Wowereit, by contrast, has been vague about what to do with the vast open space after it is closed in October.
Chancellor Angela Merkel has come to the aid of party ally Pflueger and called for Tempelhof to be saved.
"The airport and the airlift is a symbol of the history of this city," she said, alluding to the famous postwar operation to keep West Berlin out of the hands of the communists.
After the Soviets closed the land approaches to West Berlin in June 1948, US and British aircraft began landing in rapid succession at Tempelhof, bringing in 2.3 million tons of food and other supplies.
The 15-month operation saw 2 million trapped West Berliners through a hard winter and clearly demonstrated US political commitment at the start of the Cold War.
At its height, "Operation Vittles" saw planes landing virtually every 30 seconds - 277,000 flights in all - in a logistical success that startled the Soviets and took even the Allies by surprise.

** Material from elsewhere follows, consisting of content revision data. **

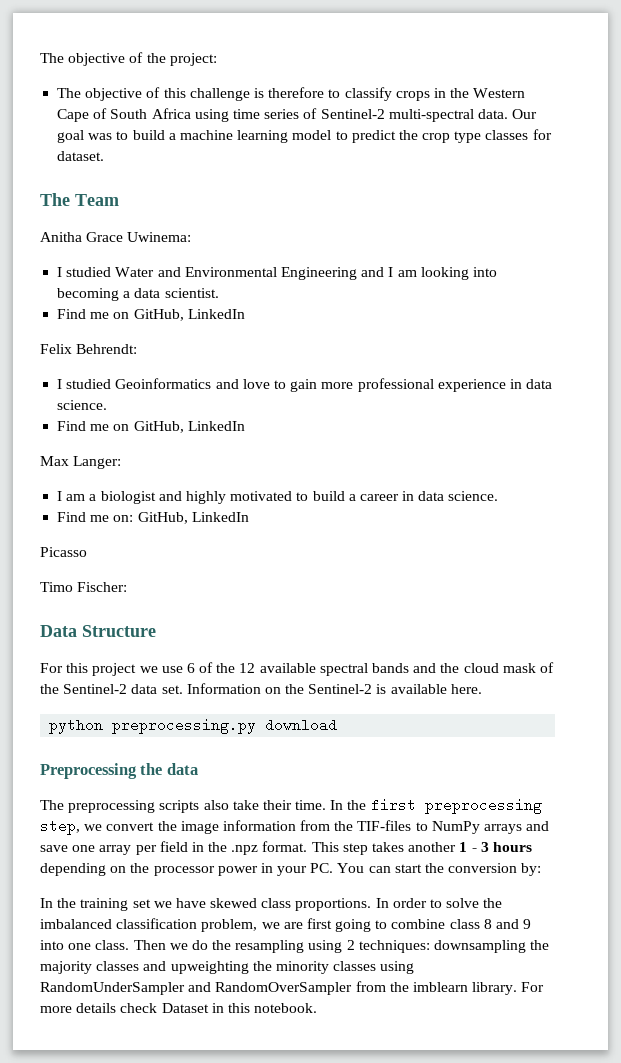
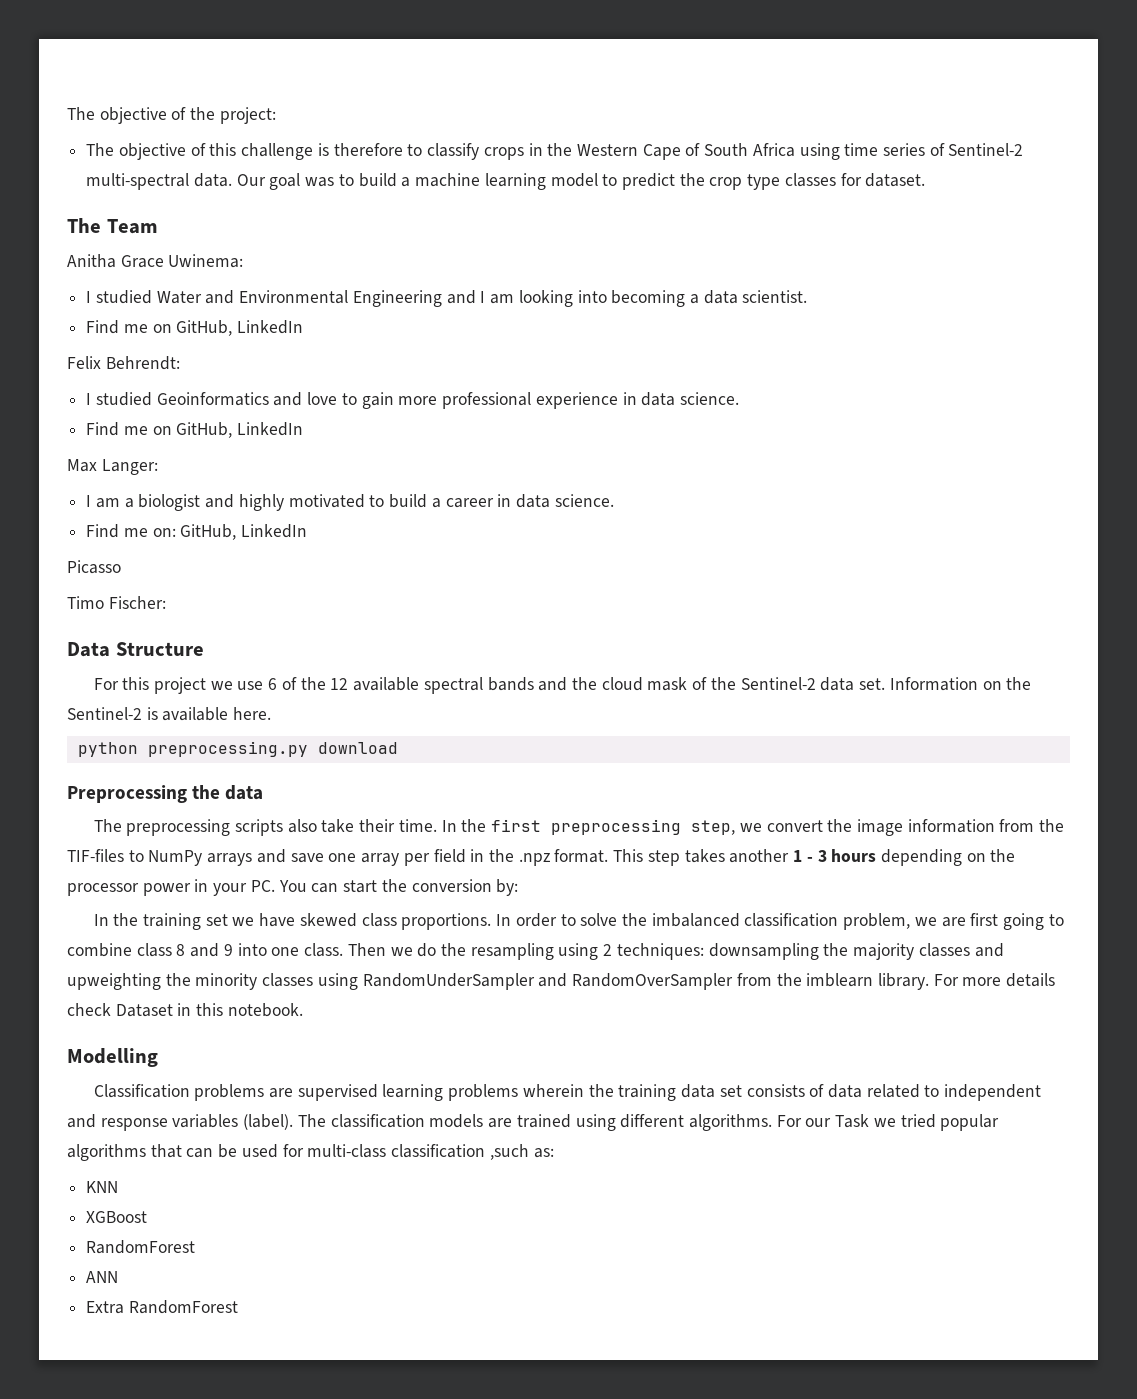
(318, 1008) none -> [67,1048,158,1067] [93,1084,1042,1101] [67,1114,1000,1131] [67,1144,554,1161] [86,1181,119,1193] [86,1211,148,1223] [86,1240,196,1254] [86,1271,119,1283] [86,1300,238,1314] // Modelling // Classification problems are supervised learning problems wherein the training data set consists of data related to independent and response variables (label). The classification models are trained using different algorithms. For our Task we tried popular algorithms that can be used for multi-class classification ,such as: // KNN // XGBoost // RandomForest // ANN // Extra RandomForest

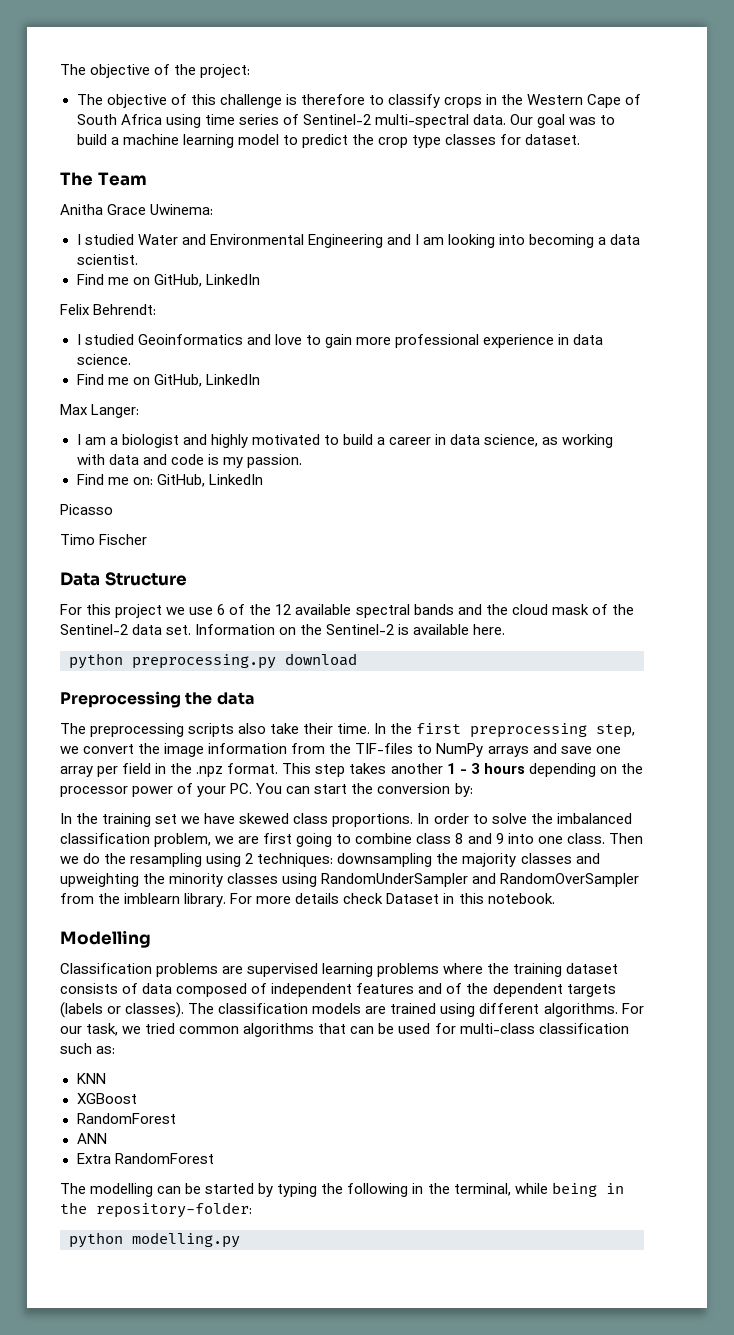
[554,494,614,507] science. -> [484,434,614,448] [76,454,302,468] science, as working with data and code is my passion.
[108,596,166,609] Fischer: -> [99,534,148,545] Fischer
[194,879,209,892] in -> [177,783,194,794] of
[522,1084,742,1101] wherein the training data set -> [443,963,619,977] where the training dataset
[866,1084,1042,1101] [67,1114,294,1131] related to independent and response variables (label). -> [176,983,616,997] [60,1002,185,1018] composed of independent features and of the dependent targets (labels or classes).
[835,1114,870,1128] Task -> [86,1023,119,1036] task,
[940,1114,1000,1131] popular -> [179,1026,240,1034] common
[489,1144,529,1160] ,such -> [60,1043,92,1054] such
(238, 1307) none -> [60,1182,624,1197] [60,1202,252,1218] [69,1232,240,1248] // The modelling can be started by typing the following in the terminal, while being in the repository-folder: // python modelling.py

West Berliners dubbed the planes, mostly US C54 Skymasters, "Rosinenbomber" - Raisin Bombers - and began to see the Allies as friends and protectors, rather than occupiers.
Those memories, rather commercial considerations, lie at the root of the wish to keep it open.
But Wowereit is adamant that the airport, which still operates a few mainly turboprop flights to other German cities has to close on October 31.
He has pledged to ignore the outcome of Sunday's non-binding vote, if - as expected - it goes against him. (dpa)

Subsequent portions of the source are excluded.